** Given records **
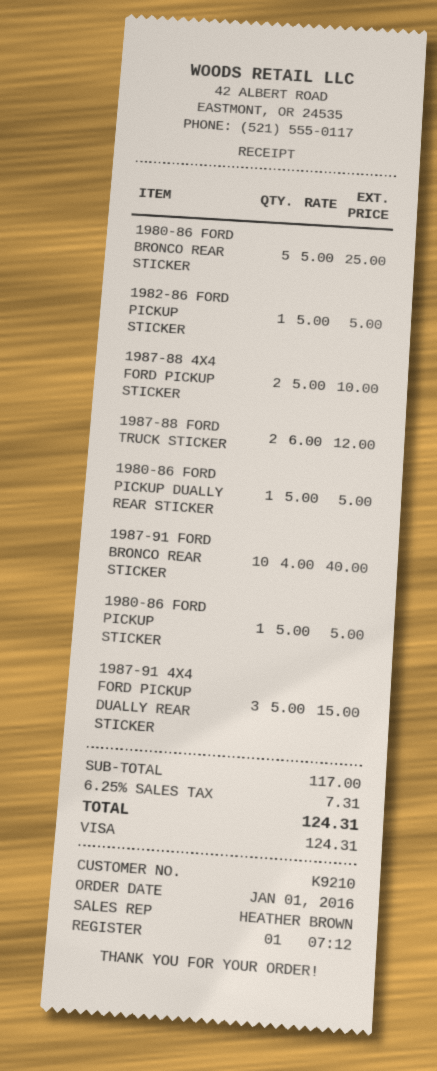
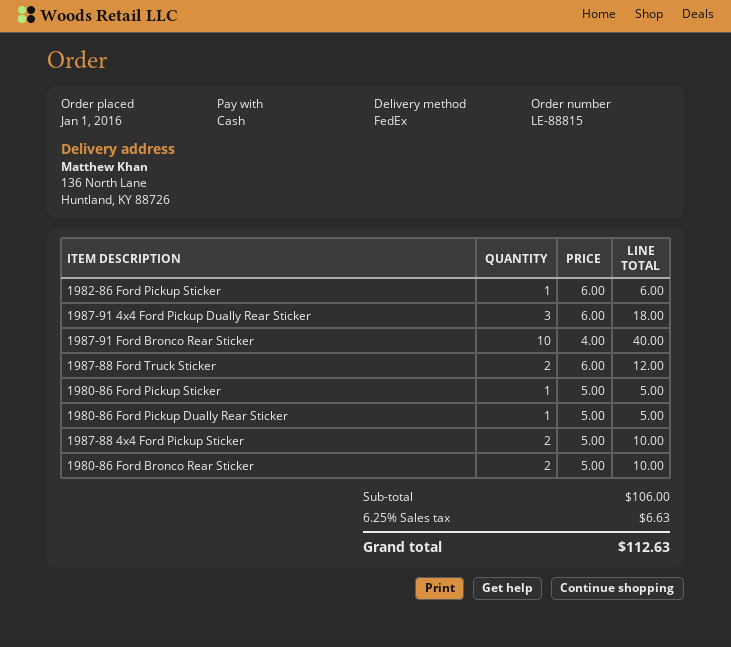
payment method: Visa -> cash
1980-86 FORD BRONCO REAR STICKER: 5 x 5.00 = 25.00 -> 2 x 5.00 = 10.00
1982-86 FORD PICKUP STICKER: 1 x 5.00 = 5.00 -> 1 x 6.00 = 6.00
1987-91 4X4 FORD PICKUP DUALLY REAR STICKER: 3 x 5.00 = 15.00 -> 3 x 6.00 = 18.00
subtotal: 117.00 -> 106.00
tax: 6.25% = 7.31 -> 6.25% = 6.63
total: 124.31 -> 112.63

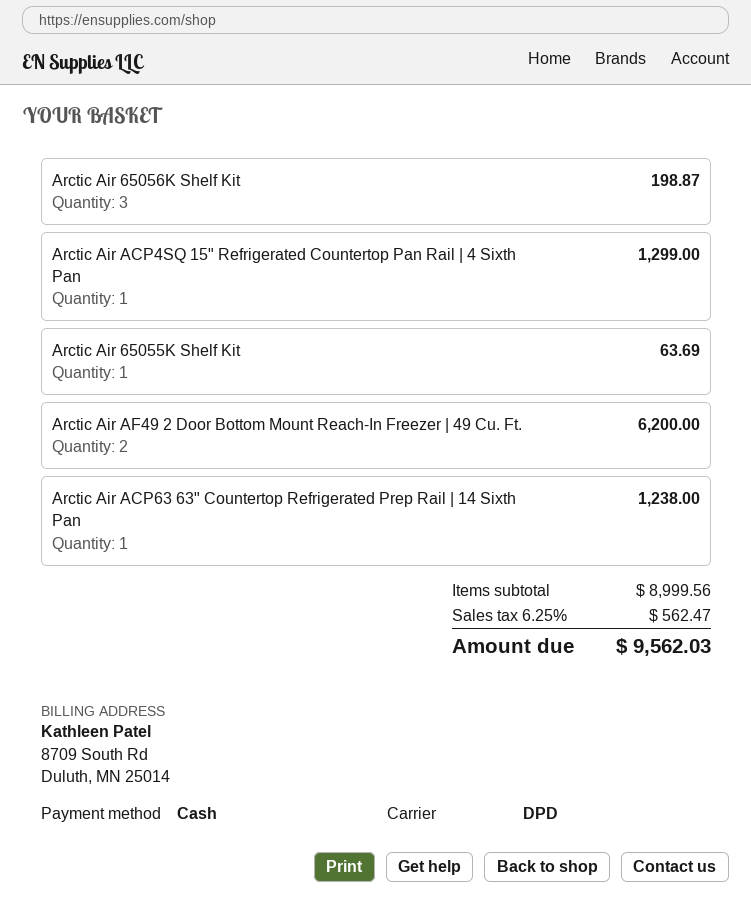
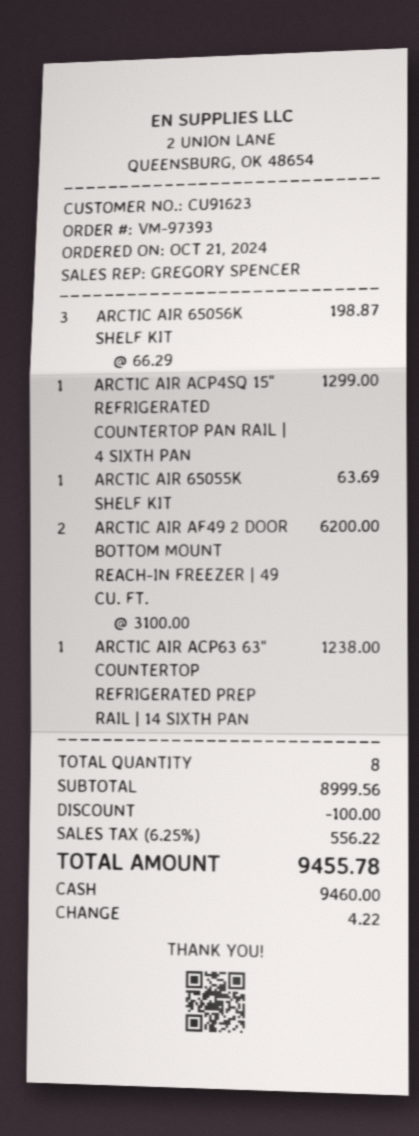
discount: none -> 100.00
tax: 6.25% = 562.47 -> 6.25% = 556.22
total: 9562.03 -> 9455.78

** Work task **
Omit the pictures, and please restate word for word the lines running from the line with "total: 124.31 -> 112.63" to the end of the entries.

** Output below **
total: 124.31 -> 112.63

discount: none -> 100.00
tax: 6.25% = 562.47 -> 6.25% = 556.22
total: 9562.03 -> 9455.78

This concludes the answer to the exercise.